▶ EXERCISE OBJECTIVE: Search the lines of the records for the word "small", and copy every line that has it.

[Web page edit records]

↓

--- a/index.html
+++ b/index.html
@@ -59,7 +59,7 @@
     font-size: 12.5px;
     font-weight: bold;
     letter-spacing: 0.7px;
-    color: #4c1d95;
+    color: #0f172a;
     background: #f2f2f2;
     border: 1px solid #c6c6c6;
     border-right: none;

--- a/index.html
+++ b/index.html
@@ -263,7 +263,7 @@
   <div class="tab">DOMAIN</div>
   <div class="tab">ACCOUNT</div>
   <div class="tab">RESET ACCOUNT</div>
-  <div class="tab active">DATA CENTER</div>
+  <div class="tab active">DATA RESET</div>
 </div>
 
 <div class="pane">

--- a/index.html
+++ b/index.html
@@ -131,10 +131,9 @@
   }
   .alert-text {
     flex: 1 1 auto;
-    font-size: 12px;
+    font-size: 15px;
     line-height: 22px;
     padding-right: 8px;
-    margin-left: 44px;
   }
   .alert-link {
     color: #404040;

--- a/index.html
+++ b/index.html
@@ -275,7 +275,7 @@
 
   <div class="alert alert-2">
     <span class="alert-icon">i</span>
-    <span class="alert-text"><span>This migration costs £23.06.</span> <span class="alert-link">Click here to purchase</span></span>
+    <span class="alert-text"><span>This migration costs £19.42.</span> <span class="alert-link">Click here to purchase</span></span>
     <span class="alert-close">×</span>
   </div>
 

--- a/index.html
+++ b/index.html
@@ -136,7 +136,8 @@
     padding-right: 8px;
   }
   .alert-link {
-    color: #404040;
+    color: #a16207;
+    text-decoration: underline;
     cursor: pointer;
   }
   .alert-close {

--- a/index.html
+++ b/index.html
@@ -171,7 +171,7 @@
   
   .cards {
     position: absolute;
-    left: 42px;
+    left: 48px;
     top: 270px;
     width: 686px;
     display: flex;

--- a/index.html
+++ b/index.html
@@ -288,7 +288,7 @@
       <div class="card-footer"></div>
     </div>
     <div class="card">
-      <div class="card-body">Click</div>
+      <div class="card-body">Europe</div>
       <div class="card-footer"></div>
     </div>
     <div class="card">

↑
↓

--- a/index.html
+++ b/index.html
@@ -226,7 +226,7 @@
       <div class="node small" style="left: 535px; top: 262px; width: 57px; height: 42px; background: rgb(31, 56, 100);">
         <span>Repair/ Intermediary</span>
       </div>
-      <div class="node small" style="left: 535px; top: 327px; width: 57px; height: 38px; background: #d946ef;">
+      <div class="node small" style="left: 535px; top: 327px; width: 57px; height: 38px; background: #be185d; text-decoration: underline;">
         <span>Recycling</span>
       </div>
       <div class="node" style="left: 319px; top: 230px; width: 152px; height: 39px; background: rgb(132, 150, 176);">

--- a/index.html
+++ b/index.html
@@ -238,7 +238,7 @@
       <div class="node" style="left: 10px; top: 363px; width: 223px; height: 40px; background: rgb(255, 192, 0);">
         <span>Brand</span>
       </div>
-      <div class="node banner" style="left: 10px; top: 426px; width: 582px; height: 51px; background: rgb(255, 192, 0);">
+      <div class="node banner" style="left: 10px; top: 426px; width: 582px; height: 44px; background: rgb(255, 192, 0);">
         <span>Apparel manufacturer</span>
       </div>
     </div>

↑

▶ ANSWER BELOW:
       <div class="node small" style="left: 535px; top: 262px; width: 57px; height: 42px; background: rgb(31, 56, 100);">
-      <div class="node small" style="left: 535px; top: 327px; width: 57px; height: 38px; background: #d946ef;">
+      <div class="node small" style="left: 535px; top: 327px; width: 57px; height: 38px; background: #be185d; text-decoration: underline;">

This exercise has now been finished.